PROBLEM TO WORK ON =>
What is needed is an exact copy of the lines in the listing below, from the one with "Linda Ronstadt - It's" up to and including the one with "Suja, Organic Noon", with no other lines.

SUPPLIED DATA =>
===============
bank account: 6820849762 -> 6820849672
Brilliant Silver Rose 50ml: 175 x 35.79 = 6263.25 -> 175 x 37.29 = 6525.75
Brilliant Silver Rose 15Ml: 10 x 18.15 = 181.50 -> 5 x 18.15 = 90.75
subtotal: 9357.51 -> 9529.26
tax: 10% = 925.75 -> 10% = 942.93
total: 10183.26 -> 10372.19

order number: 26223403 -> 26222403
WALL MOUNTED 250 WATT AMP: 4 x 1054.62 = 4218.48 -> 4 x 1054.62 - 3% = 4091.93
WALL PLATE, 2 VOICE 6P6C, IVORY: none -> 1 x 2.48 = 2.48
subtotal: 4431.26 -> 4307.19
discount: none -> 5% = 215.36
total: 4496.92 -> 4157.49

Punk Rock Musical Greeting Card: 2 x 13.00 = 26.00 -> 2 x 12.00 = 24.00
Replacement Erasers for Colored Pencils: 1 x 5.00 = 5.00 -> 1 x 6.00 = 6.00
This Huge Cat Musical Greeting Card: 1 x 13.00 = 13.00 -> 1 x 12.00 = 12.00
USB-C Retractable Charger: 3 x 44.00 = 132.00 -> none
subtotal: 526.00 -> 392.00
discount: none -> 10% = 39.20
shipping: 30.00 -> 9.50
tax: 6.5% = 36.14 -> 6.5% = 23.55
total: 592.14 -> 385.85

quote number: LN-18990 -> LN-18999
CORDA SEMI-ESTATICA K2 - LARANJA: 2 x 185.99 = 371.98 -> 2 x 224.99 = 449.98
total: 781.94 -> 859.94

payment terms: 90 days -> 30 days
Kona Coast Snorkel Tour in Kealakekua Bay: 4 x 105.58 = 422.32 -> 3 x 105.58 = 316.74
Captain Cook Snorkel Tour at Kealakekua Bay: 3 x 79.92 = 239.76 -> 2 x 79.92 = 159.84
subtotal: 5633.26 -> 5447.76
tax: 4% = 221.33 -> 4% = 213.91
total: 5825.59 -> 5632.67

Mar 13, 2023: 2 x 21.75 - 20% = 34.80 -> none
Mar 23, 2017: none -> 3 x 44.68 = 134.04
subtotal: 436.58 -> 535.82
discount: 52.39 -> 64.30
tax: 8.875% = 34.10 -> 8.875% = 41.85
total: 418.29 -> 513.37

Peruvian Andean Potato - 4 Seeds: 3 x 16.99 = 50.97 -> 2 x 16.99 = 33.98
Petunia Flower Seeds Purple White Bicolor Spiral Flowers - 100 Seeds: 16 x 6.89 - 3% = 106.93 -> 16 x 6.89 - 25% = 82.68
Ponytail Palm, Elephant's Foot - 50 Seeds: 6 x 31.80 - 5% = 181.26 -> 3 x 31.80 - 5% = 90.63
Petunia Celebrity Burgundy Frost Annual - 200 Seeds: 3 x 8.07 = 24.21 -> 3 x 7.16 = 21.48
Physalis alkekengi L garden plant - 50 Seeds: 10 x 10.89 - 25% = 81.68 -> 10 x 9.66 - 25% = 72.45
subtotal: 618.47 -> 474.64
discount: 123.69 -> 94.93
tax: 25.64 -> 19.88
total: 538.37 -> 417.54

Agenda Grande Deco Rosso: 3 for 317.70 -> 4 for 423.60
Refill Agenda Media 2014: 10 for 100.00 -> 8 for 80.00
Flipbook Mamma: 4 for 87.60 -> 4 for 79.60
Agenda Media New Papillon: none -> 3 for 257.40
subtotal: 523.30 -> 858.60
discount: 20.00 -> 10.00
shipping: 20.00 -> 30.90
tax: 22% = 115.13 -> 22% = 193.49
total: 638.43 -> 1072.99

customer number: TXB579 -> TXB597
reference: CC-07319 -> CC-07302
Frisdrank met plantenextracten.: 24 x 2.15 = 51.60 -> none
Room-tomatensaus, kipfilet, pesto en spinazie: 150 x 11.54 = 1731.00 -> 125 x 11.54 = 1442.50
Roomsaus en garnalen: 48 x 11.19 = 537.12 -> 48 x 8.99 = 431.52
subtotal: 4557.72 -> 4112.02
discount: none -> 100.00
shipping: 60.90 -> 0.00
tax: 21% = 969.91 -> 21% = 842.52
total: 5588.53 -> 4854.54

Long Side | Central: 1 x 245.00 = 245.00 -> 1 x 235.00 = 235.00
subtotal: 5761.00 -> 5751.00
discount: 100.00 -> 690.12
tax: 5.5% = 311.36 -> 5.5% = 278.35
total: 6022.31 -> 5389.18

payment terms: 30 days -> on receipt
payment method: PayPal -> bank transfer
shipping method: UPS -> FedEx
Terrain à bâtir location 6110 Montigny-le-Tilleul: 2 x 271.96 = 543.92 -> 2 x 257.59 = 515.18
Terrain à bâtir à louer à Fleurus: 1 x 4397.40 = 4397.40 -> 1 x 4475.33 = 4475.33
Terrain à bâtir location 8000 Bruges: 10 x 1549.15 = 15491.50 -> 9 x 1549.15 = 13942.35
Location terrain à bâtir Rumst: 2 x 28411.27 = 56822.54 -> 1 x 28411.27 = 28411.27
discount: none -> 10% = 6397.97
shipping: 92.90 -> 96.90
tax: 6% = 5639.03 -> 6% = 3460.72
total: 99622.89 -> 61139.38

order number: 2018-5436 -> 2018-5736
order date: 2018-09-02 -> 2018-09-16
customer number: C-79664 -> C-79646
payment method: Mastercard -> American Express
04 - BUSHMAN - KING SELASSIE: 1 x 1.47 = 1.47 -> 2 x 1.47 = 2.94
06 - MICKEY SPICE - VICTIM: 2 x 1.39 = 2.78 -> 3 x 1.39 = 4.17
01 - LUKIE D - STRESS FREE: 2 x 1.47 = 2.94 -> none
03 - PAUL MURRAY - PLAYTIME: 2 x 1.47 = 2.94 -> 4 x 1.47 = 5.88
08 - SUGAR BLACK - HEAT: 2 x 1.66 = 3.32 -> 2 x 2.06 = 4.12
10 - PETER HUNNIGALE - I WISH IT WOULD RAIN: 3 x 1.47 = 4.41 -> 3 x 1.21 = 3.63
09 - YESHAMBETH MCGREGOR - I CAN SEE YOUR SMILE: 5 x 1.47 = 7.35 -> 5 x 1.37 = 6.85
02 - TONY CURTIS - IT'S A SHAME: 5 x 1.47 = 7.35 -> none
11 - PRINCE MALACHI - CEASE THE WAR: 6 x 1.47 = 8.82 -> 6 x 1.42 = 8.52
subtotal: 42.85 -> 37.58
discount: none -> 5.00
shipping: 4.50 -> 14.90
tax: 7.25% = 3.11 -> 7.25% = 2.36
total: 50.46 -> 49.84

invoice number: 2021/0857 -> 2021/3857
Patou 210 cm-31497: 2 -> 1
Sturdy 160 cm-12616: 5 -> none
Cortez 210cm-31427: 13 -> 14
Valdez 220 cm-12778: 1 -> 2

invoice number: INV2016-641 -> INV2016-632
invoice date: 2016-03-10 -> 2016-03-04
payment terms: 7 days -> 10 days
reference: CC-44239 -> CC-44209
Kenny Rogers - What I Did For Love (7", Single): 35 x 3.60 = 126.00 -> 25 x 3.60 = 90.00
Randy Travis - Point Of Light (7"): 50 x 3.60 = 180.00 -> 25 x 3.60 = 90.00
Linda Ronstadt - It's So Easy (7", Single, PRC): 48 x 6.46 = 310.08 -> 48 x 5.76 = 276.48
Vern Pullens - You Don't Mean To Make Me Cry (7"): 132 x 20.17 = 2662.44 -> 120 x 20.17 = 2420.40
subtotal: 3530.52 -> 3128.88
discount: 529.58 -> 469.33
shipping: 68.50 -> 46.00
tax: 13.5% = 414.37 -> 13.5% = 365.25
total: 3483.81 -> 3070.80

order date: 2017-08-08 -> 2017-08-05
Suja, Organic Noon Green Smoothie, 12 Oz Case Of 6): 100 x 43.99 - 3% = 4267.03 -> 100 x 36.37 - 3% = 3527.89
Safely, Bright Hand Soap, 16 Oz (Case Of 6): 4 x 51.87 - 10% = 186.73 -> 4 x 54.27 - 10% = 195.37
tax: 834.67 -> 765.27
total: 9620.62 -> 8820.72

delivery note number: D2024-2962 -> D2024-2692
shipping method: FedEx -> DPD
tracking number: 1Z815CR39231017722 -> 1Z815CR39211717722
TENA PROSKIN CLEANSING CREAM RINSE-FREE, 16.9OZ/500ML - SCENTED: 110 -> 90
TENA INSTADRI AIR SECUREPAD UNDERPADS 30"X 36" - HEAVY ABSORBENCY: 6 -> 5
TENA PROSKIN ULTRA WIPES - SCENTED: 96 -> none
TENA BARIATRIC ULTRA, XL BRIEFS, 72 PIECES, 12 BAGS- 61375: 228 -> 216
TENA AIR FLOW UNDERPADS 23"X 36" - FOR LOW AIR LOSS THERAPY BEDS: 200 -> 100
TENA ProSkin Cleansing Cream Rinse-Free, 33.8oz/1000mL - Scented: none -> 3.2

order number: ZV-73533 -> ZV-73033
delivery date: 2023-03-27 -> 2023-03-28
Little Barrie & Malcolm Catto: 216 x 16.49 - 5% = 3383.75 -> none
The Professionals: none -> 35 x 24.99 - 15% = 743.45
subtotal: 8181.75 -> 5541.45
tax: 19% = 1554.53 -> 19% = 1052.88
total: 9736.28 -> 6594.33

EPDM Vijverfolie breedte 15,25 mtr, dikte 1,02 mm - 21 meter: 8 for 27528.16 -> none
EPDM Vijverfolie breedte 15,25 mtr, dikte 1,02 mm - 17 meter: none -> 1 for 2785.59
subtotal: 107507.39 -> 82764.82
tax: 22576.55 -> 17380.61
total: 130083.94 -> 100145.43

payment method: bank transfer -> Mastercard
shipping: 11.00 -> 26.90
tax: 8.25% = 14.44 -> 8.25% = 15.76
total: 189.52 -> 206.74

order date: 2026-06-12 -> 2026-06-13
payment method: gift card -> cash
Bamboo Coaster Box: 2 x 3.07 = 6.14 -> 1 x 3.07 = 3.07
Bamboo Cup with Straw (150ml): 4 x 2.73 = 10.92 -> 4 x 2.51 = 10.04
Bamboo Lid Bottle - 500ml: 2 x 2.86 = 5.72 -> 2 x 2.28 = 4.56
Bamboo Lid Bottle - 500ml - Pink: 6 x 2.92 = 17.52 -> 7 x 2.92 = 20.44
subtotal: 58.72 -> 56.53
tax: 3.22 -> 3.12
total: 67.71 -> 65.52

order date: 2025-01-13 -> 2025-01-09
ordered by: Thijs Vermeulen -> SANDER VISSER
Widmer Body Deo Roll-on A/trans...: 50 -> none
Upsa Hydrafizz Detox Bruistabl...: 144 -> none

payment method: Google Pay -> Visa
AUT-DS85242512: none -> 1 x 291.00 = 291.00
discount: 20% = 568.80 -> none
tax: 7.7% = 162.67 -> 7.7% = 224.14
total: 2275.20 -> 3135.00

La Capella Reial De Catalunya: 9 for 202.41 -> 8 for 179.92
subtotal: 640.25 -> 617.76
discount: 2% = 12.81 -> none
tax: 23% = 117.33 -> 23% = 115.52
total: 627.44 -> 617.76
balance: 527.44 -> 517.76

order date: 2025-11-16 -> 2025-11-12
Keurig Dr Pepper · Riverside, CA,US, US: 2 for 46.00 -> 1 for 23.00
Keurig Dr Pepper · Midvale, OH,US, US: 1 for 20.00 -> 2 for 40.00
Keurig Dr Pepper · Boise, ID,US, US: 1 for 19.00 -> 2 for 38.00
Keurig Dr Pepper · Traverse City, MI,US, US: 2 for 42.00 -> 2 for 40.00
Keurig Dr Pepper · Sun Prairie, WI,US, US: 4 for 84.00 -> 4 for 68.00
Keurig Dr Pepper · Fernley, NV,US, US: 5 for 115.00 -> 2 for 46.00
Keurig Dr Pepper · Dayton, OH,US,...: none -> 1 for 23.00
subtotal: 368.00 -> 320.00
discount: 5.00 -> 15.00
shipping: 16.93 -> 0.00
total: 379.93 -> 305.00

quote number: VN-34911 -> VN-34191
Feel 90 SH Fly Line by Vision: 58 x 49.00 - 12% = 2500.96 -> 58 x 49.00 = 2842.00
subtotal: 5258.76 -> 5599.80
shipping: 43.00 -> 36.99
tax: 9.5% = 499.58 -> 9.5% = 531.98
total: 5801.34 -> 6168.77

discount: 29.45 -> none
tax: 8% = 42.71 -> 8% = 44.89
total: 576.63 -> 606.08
===============
ANSWER FOR THE TASK =>
Linda Ronstadt - It's So Easy (7", Single, PRC): 48 x 6.46 = 310.08 -> 48 x 5.76 = 276.48
Vern Pullens - You Don't Mean To Make Me Cry (7"): 132 x 20.17 = 2662.44 -> 120 x 20.17 = 2420.40
subtotal: 3530.52 -> 3128.88
discount: 529.58 -> 469.33
shipping: 68.50 -> 46.00
tax: 13.5% = 414.37 -> 13.5% = 365.25
total: 3483.81 -> 3070.80

order date: 2017-08-08 -> 2017-08-05
Suja, Organic Noon Green Smoothie, 12 Oz Case Of 6): 100 x 43.99 - 3% = 4267.03 -> 100 x 36.37 - 3% = 3527.89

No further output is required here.